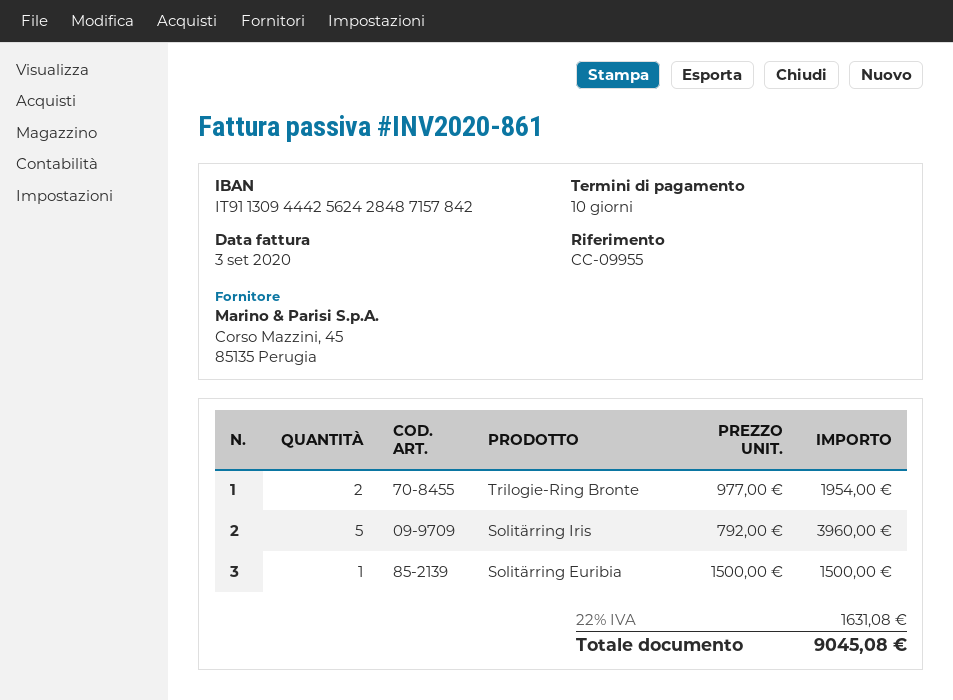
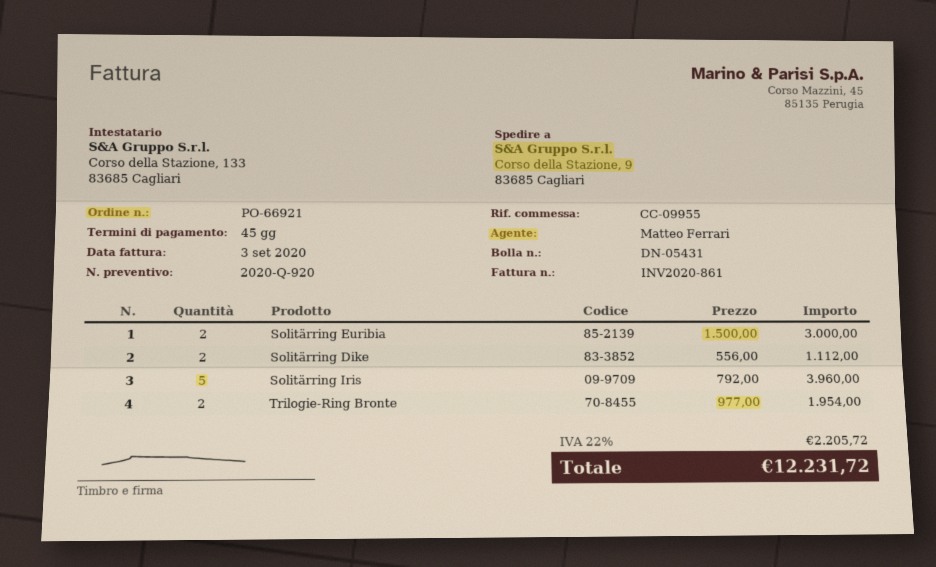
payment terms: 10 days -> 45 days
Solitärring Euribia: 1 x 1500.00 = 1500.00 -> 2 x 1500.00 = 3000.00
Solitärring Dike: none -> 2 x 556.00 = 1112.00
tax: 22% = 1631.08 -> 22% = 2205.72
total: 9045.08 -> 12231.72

* WHAT YOU WILL DO: Restate all of the material above word for word, excluding the pictures.

* RESULT OF THIS TASK:
payment terms: 10 days -> 45 days
Solitärring Euribia: 1 x 1500.00 = 1500.00 -> 2 x 1500.00 = 3000.00
Solitärring Dike: none -> 2 x 556.00 = 1112.00
tax: 22% = 1631.08 -> 22% = 2205.72
total: 9045.08 -> 12231.72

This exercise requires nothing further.